A FCT é um Instituto Público tutelado pelo MCTES que se apresenta com a missão oficial de «promover continuadamente o avanço do conhecimento científico e tecnológico em Portugal, atingir os mais elevados padrões internacionais de qualidade e competitividade em todos os domínios científicos e tecnológicos, e estimular a sua difusão e contribuição para a sociedade e o tecido produtivo». Até aqui tudo bem. O problema vem depois, e as últimas semanas são bastante reveladoras do estilo de condução da FCT.

Senão vejamos: a 22 de dezembro esta anunciou a abertura de dois concursos, um para financiar projetos de investigação científica e desenvolvimento tecnológico com orçamento até 250.000 euros, e outro para financiar projetos exploratórios com orçamento até 50.000 euros. A candidatura aos financiamentos para os projetos exploratórios é feita na plataforma online da FCT, mas as candidaturas para financiar os projetos maiores é feita numa plataforma diferente designada Balcão dos Fundos. O fim do prazo para apresentação das candidaturas era o dia 16 de fevereiro. De imediato e rompante se instalou a confusão: demoras no acesso ao formulário para submissão dos projetos, problemas com o Balcão dos Fundos, inexistência de guiões para candidaturas, etc.

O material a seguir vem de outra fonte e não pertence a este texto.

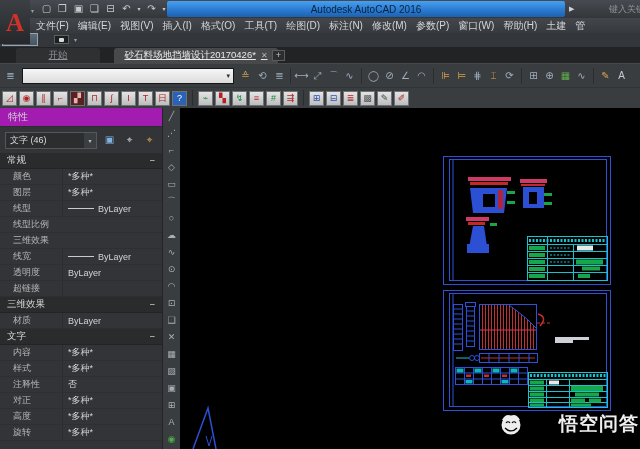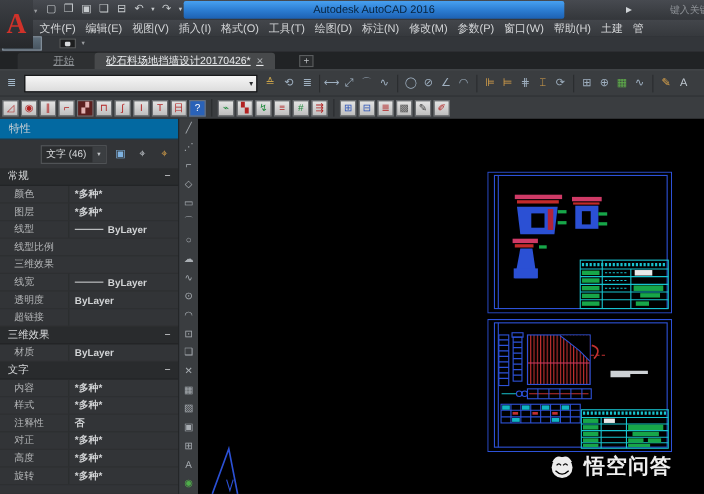--- a/index.html
+++ b/index.html
@@ -17,7 +17,7 @@
   .qat{position:absolute;left:40px;top:1px;height:16px;display:flex;align-items:center;gap:3px;}
   .qat .ticon{font-size:10px;color:#c7cbce;width:13px;text-align:center;flex:none;}
   .qat .ticon.small{font-size:6px;width:6px;}
-  .titleblue{position:absolute;left:167px;top:1px;width:346px;height:16px;border-radius:2px;
+  .titleblue{position:absolute;left:167px;top:1px;width:398px;height:16px;border-radius:2px;
              background:linear-gradient(#47a0f0 0%,#2b7bd0 55%,#1d61b2 100%);
              display:flex;align-items:center;justify-content:center;gap:18px;}
   .titleblue span{font-size:10px;color:#07233e;white-space:nowrap;}

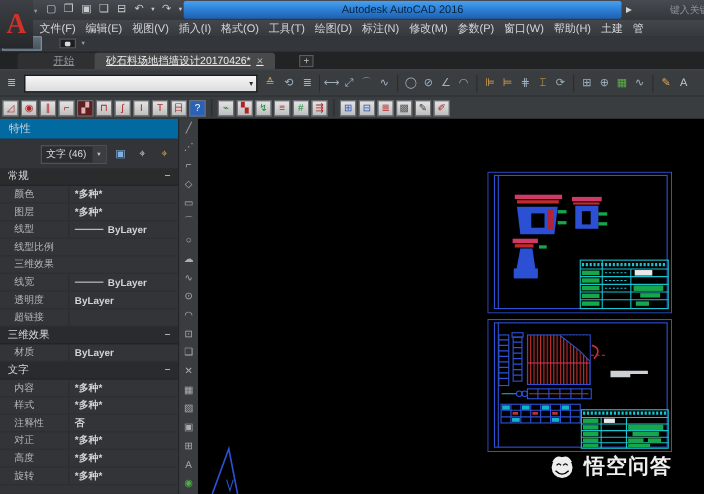--- a/index.html
+++ b/index.html
@@ -43,7 +43,7 @@
   .tab{position:absolute;top:1px;height:15px;display:flex;align-items:center;justify-content:center;
        font-size:9.5px;border-radius:3px 3px 0 0;white-space:nowrap;text-decoration:underline;}
   .tab.start{left:16px;width:84px;background:#2e3032;color:#8f9397;}
-  .tab.active{left:86px;width:164px;background:#47494b;color:#e8eaec;gap:5px;}
+  .tab.active{left:114px;width:164px;background:#47494b;color:#e8eaec;gap:5px;}
   .tab-close{font-size:8px;color:#b0b3b6;}
   .newtab{position:absolute;left:272px;top:3px;width:13px;height:11px;box-sizing:border-box;
           background:#2b2d2f;border:1px solid #5a5c5e;color:#c2c5c8;font-size:9px;

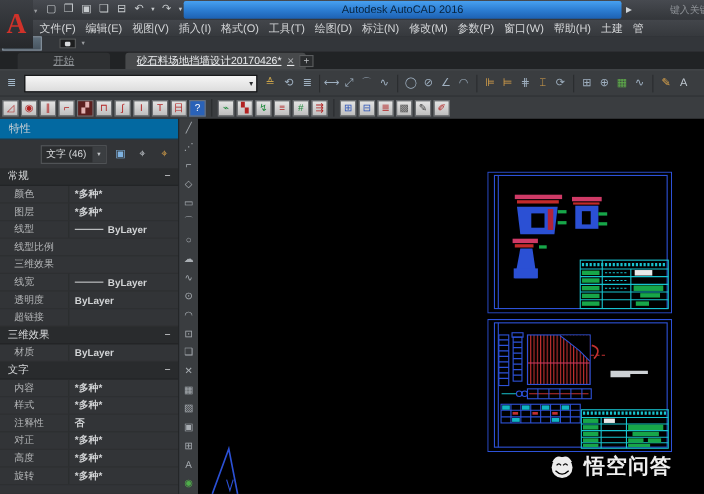--- a/index.html
+++ b/index.html
@@ -67,7 +67,7 @@
   
   .palette{position:absolute;left:0;top:108px;width:163px;height:341px;background:#323437;
            border-right:1px solid #222426;box-sizing:border-box;overflow:hidden;}
-  .palette-title{height:18px;background:#0369a1;color:#d2d4d6;font-size:10px;display:flex;
+  .palette-title{height:18px;background:#a21caf;color:#d2d4d6;font-size:10px;display:flex;
                  align-items:center;padding-left:8px;border-bottom:1px solid #2a2c2e;}
   .selector-row{height:26px;display:flex;align-items:center;padding:0 5px;gap:5px;margin-left:32px;}
   .selector{width:92px;height:17px;box-sizing:border-box;background:#2b2d2f;

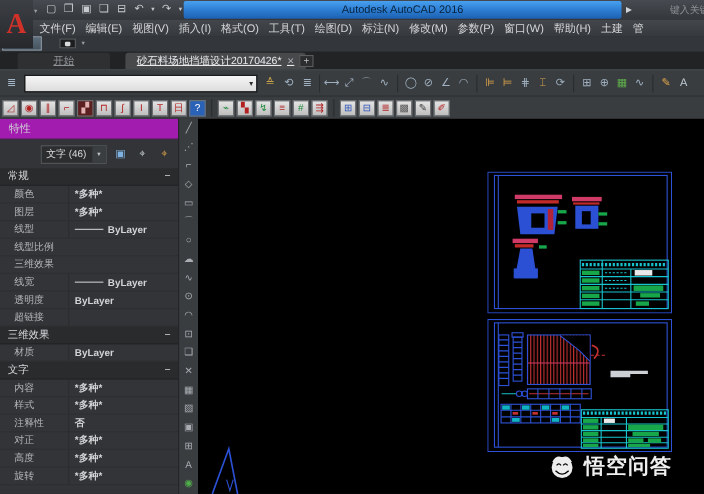--- a/index.html
+++ b/index.html
@@ -69,7 +69,7 @@
            border-right:1px solid #222426;box-sizing:border-box;overflow:hidden;}
   .palette-title{height:18px;background:#a21caf;color:#d2d4d6;font-size:10px;display:flex;
                  align-items:center;padding-left:8px;border-bottom:1px solid #2a2c2e;}
-  .selector-row{height:26px;display:flex;align-items:center;padding:0 5px;gap:5px;margin-left:32px;}
+  .selector-row{height:26px;display:flex;align-items:center;padding:0 5px;gap:5px;}
   .selector{width:92px;height:17px;box-sizing:border-box;background:#2b2d2f;
             border:1px solid #55585b;color:#d8dadc;font-size:9px;display:flex;
             align-items:center;justify-content:space-between;padding-left:4px;}

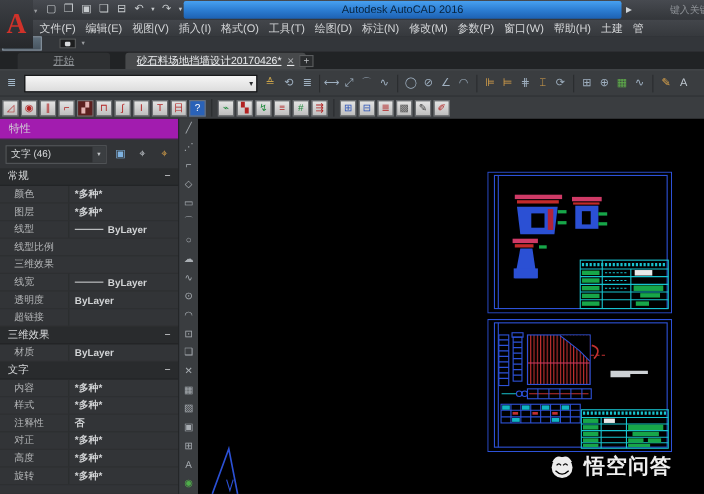--- a/index.html
+++ b/index.html
@@ -82,7 +82,7 @@
   .prop-row{height:16px;box-sizing:border-box;display:flex;font-size:9px;border-bottom:1px solid #2d2f31;}
   .plabel{width:62px;box-sizing:border-box;padding-left:13px;color:#b4b6b8;display:flex;align-items:center;}
   .pvalue{flex:1;border-left:1px solid #2b2d2f;color:#d2d4d6;display:flex;align-items:center;
-          padding-left:5px;gap:4px;font-weight:bold;}
+          padding-left:5px;gap:4px;}
   .pvalue.muted{color:#7e8184;}
   .lineswatch{display:inline-block;width:26px;height:0;border-top:1px solid #c8cacc;}
   

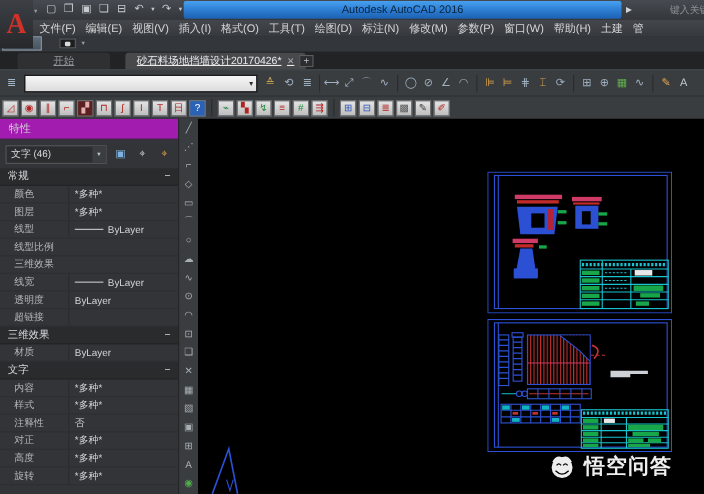--- a/index.html
+++ b/index.html
@@ -95,7 +95,7 @@
   .sheet{position:absolute;}
   .watermark{position:absolute;left:318px;top:303px;display:flex;align-items:center;gap:7px;}
   .wm-text{font-size:19px;color:#efefef;letter-spacing:1px;font-weight:bold;
-           text-shadow:0 0 2px rgba(0,0,0,.6);}
+           text-shadow:0 0 2px rgba(0,0,0,.6);margin-left:28px;}
 </style>
 </head>
 <body>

Como ninguém se entendia, a FCT decidiu no dia 22 de janeiro agendar uma sessão de esclarecimento online para o dia seguinte. Uma sessão para a qual era necessária inscrição prévia. Num ápice se esgotaram as inscrições e a FCT teve de criar uma alternativa, transmitindo a sessão na sua página de Youtube, onde anunciou a possibilidade de, eventualmente, vir a prolongar o prazo das candidaturas para os projetos maiores para o dia 21 de março, e dos projetos exploratórios até ao dia 1 de março. Como se não bastasse o turbilhão gerado pelo anúncio imprevisto dos dois concursos e pela sessão de esclarecimento, os prazos destes vão decorrer em simultâneo com os prazos da altamente complexa, exigente e burocratizada avaliação obrigatória das unidades de investigação financiadas pela FCT – as mesmas que precisam agora de se candidatar aos projetos de 50.000 e 250.000 euros para manter a sua atividade regular.

Começam a faltar as palavras para descrever o funcionamento da FCT. Como se já não bastassem as taxas de aprovação infinitesimais dos projetos (apesar da contabilidade criativa usada para dourar a pílula), colossal desperdício de recursos de vária ordem, impera a navegação à vista, a desorganização e a desconsideração pelas horas de trabalho e pela vida dos milhares de cientistas, muitos deles com contratos a terminar e outros a tentar encontrar uma solução para o futuro próximo que, de forma mais ou menos direta, dela dependem.

Será possível alcançar «os mais elevados padrões internacionais de qualidade e competitividade» sem um mínimo de regularidade, previsibilidade e consistência na administração do mecanismo de distribuição de financiamento científico? Será pedir muito à FCT que “arrume a casa”, se organize e, assim, deixe de fazer gato-sapato das vidas de milhares de cientistas, a esmagadora maioria dos quais desenvolvendo o seu trabalho de forma apaixonada e altamente precarizada? Será possível reformar a FCT neste sentido, acompanhando reivindicações antigas que temos feito, exigindo um mínimo de consideração pelo trabalho e pela comunidade científica nacional? É que se assim não for, a única resposta possível à questão que intitula este texto é simples: a FCT serve para infernizar a vida de milhares e distribuir migalhas.